I don't normally find myself agreeing with Trevor Mallard, but the Labour firebrand does have a point when it comes to the eulogy given by deputy commissioner Mike Bush at the funeral for Bruce Hutton.
Hutton was the detective who a Royal Commission believed planted evidence that led to the unjust conviction of Arthur Allan Thomas for the murders of Harvey and Jeannette Crewe.
Hutton was never charged for the offence but the stigma of that finding never left him, in the eyes of the public anyway.
When Mike Bush spoke at this funeral, he made comments that angered Arthur Thomas.
Mallard has also seized on the comments as poor judgement, and he's used it as an opportunity to attack police minister Anne Tolley.
Mike Bush has repeated the line that his comments need to be judged in the context of a funeral, attended by Hutton's widow and children.
There's also been confusion over what comments were read from Hutton's record, and which were Mr Bush's own.
So what were the comments? Thanks to an audio recording, we know exactly what they are.
First, Bush makes it very clear that he is there on official police business.
He extends apologies for the absence of commissioner Peter Marshall, who was in Afghanistan at the time.
He also says: "Thank you for the invitation to come here and speak on behalf of New Zealand". Because the audio is not crystal clear, it's possible he said "New Zealand police". Either way, it's clear he is not speaking as Mike Bush, private citizen.
Mr Bush describes Hutton's career as 'long and distinguished". There's no doubt those are his own words.
He then reads through Hutton's service record, including a comment from a superior officer who wrote of Hutton (prior to the Thomas case) that he had "integrity beyond reproach".
It's been suggested that "integrity" comment was made by Mr Bush himself. It's not.

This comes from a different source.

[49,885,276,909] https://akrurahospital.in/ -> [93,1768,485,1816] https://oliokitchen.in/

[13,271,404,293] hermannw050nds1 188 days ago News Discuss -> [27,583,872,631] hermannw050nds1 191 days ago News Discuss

But whilst it's clearly another's officer's words, Mike Bush endorses them by saying it's "really appropriate" that he reads them.

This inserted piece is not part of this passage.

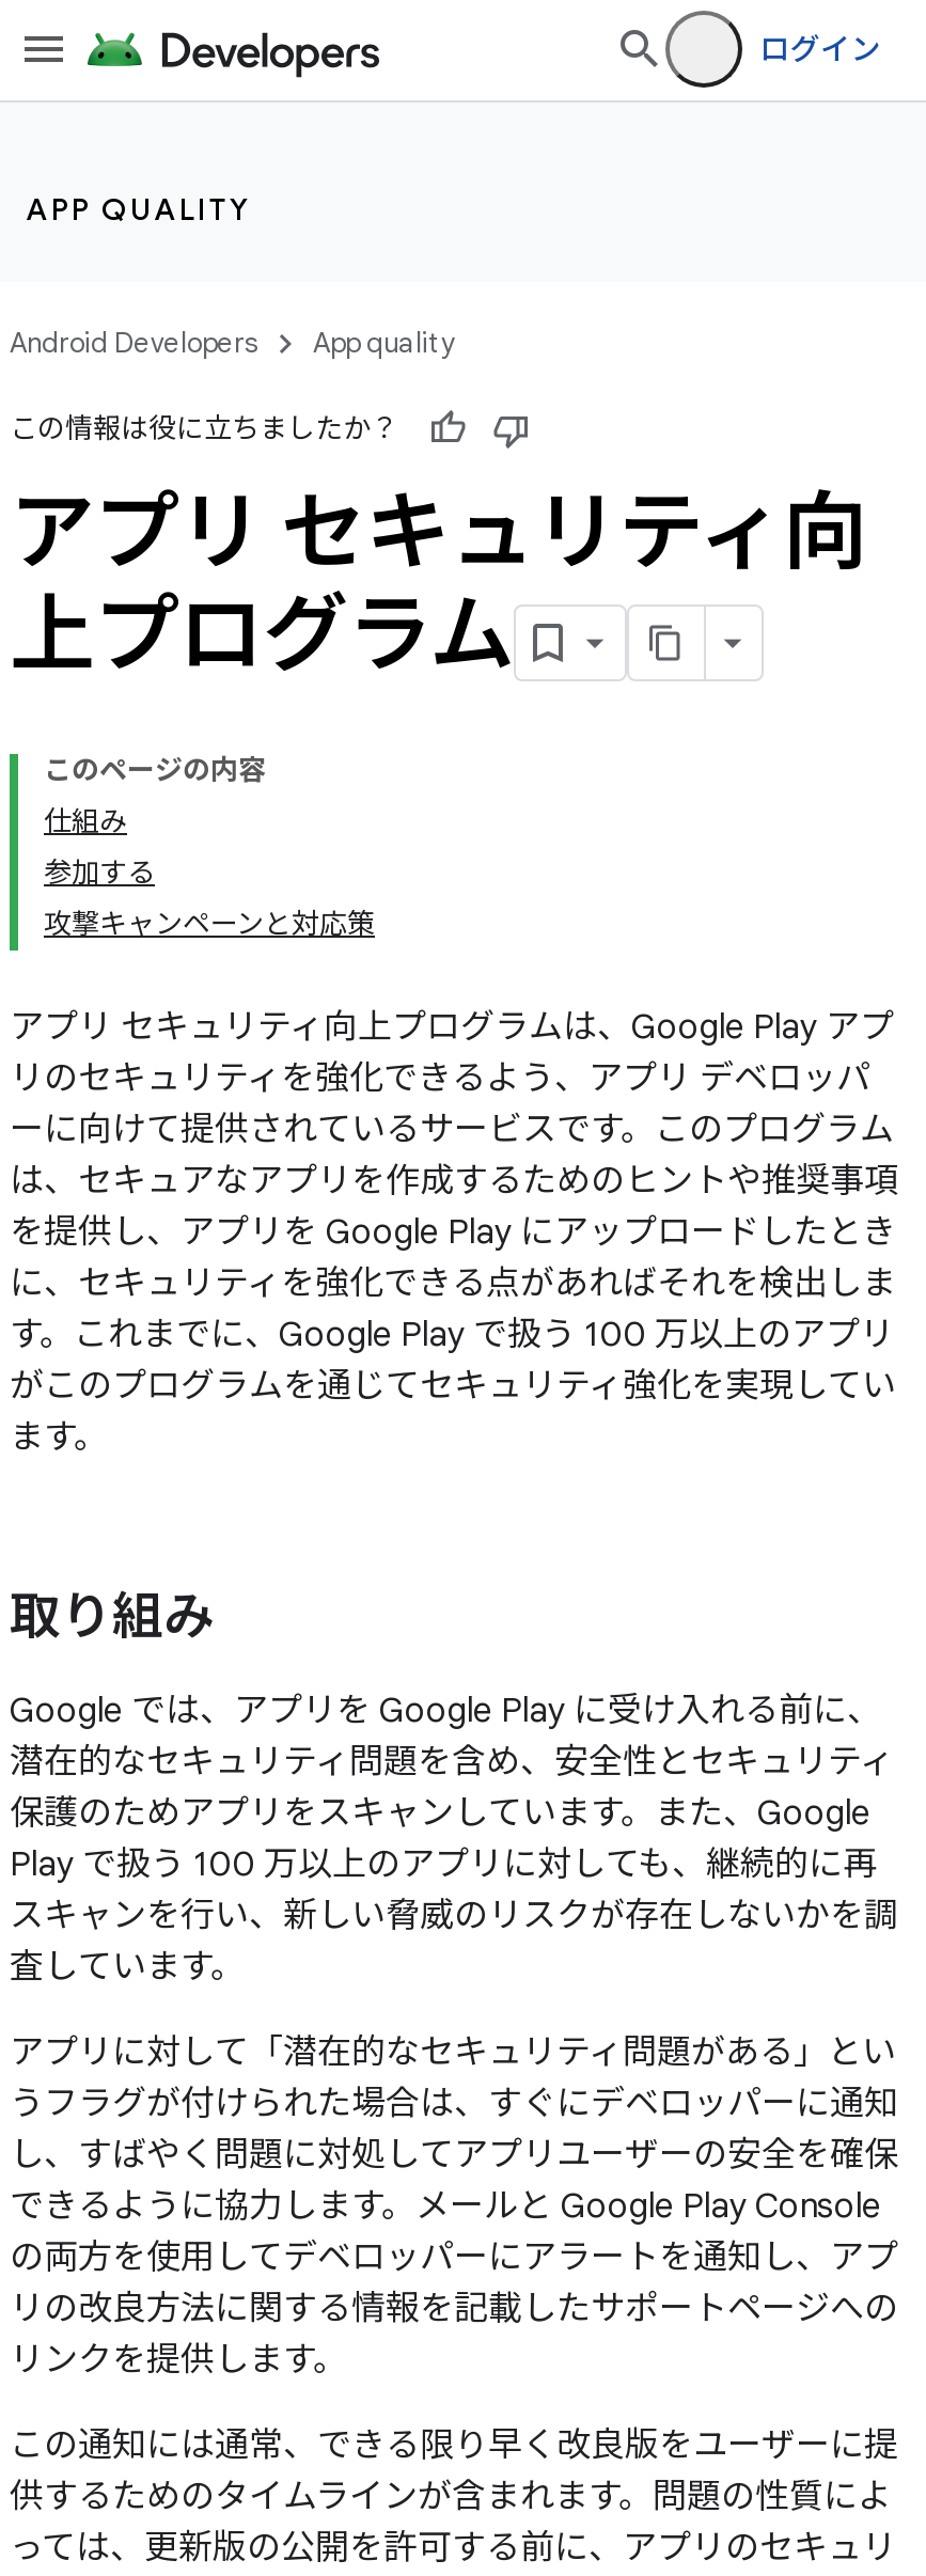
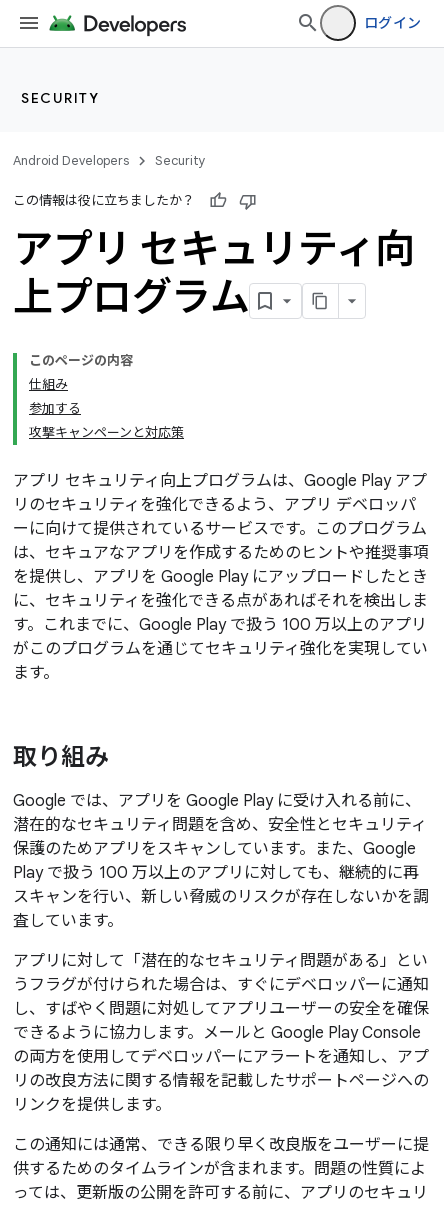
[27,190,252,229] APP QUALITY -> [21,89,99,107] SECURITY
[313,325,456,361] App quality -> [155,152,206,169] Security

In concluding the eulogy, Mike Bush refers to the accusations of planting evidence and pays this tribute: "It's a great tragedy and an irony that a man of such great character should have been subject to those accusations."
And that's all he calls them, "accusations". Despite them being the findings of a Royal Commission.

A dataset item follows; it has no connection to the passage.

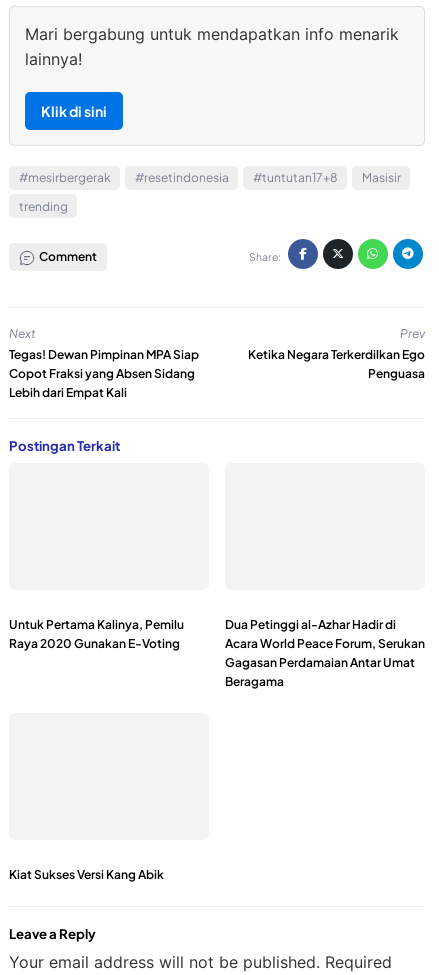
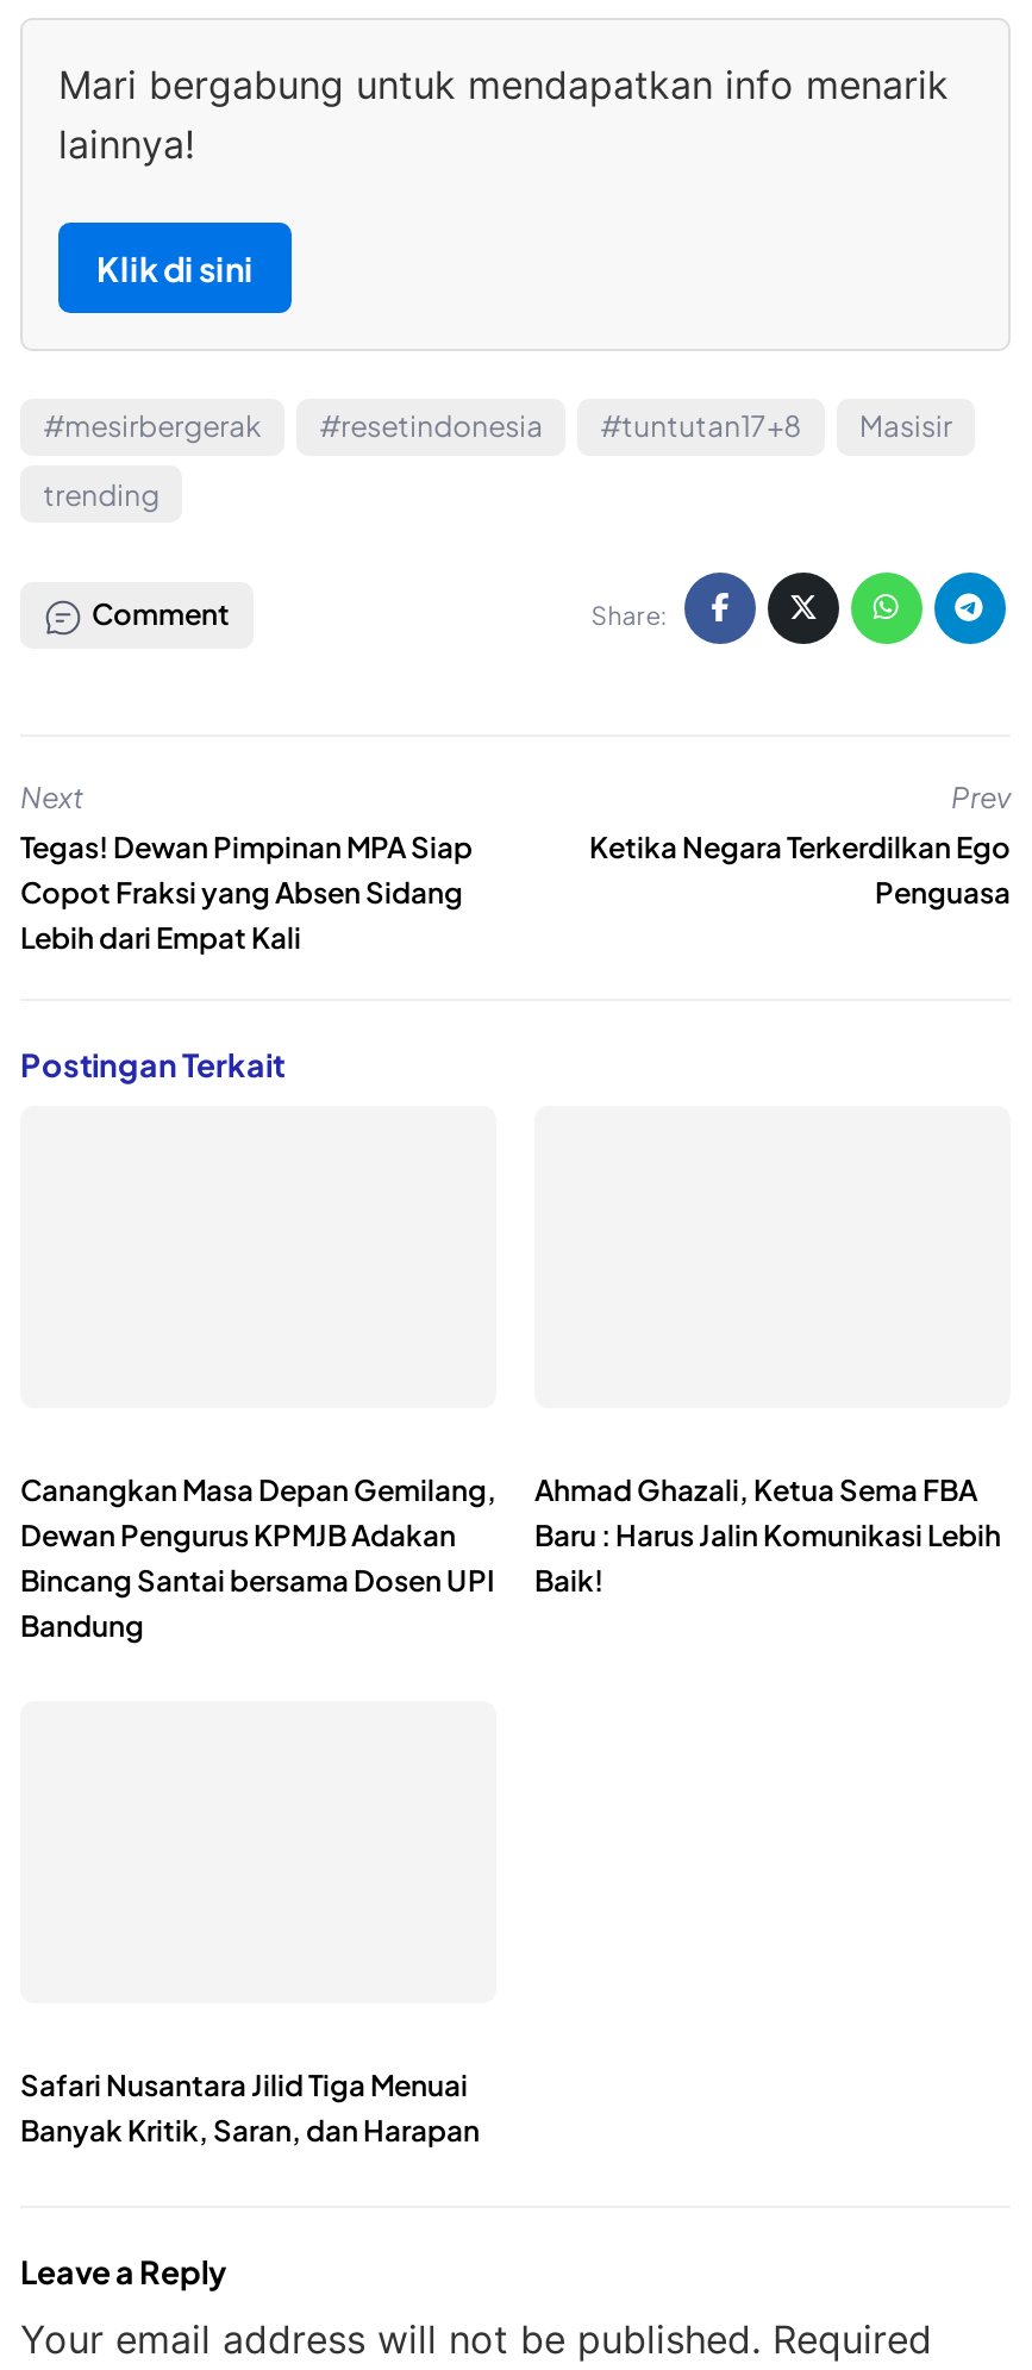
[9,617,184,651] Untuk Pertama Kalinya, Pemilu | Raya 2020 Gunakan E-Voting -> [20,1472,496,1644] Canangkan Masa Depan Gemilang, | Dewan Pengurus KPMJB Adakan | Bincang Santai bersama Dosen UPI | Bandung
[225,617,425,689] Dua Petinggi al-Azhar Hadir di | Acara World Peace Forum, Serukan | Gagasan Perdamaian Antar Umat | Beragama -> [534,1472,1001,1598] Ahmad Ghazali, Ketua Sema FBA | Baru : Harus Jalin Komunikasi Lebih | Baik!
[9,867,164,882] Kiat Sukses Versi Kang Abik -> [20,2067,480,2148] Safari Nusantara Jilid Tiga Menuai | Banyak Kritik, Saran, dan Harapan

Mallard used that comment to attack Tolley in the House last month.
According to Hansard, he asked: "Does the Minister support the comments made in the eulogy to the late Detective Inspector Bruce Hutton by the Deputy Police Commissioner Mike Bush, including the comment that Inspector Hutton was a man of "great character"?"
Tolley replied: "I understand that those comments were read from Mr Hutton's service record, and that was an appropriate action to take at the man's funeral in front of his family and friends."
Clearly, listening to the audio shows that the "great character" comment was indeed Mr Bush's own, and not read from the service record.
Tolley was wrong, but I don't believe she misled the House. More on that later.
So Mallard does have the right to question the suitability of that comment, from our second-highest ranked officer.
Especially as police themselves are still reviewing the Crewe murder case. Should a senior cop be making such supportive comments of Hutton, when officers under him are still investigating the case?
That's pretty basic stuff; police trot that line out regularly when media want information about a case police are investigating.
Police shouldn't just have an open mind, they must be SEEN to have an open mind.
Does the rule apply when they're investigating one of their own.
And that leads to what I think is the most telling comment in the whole eulogy, one that has been largely overlooked.
Early on, Mike Bush tells the mourners: "You will know the police family never forgets its members, regardless of how long they have been retired".
The police family never forgets its members. That comment speaks volumes. Even a cop who was found to plant evidence is still a member of the police family.
What hope then for an open-minded review of the Crewe case?
I don't think you can attach any blame to Tolley, who may have been mistaken, and I believe answered honestly to the best of her knowledge.
Mallard says Mike Bush shouldn't have to resign over the comments, but they were inappropriate and Mr Bush should acknowledge the commission's findings.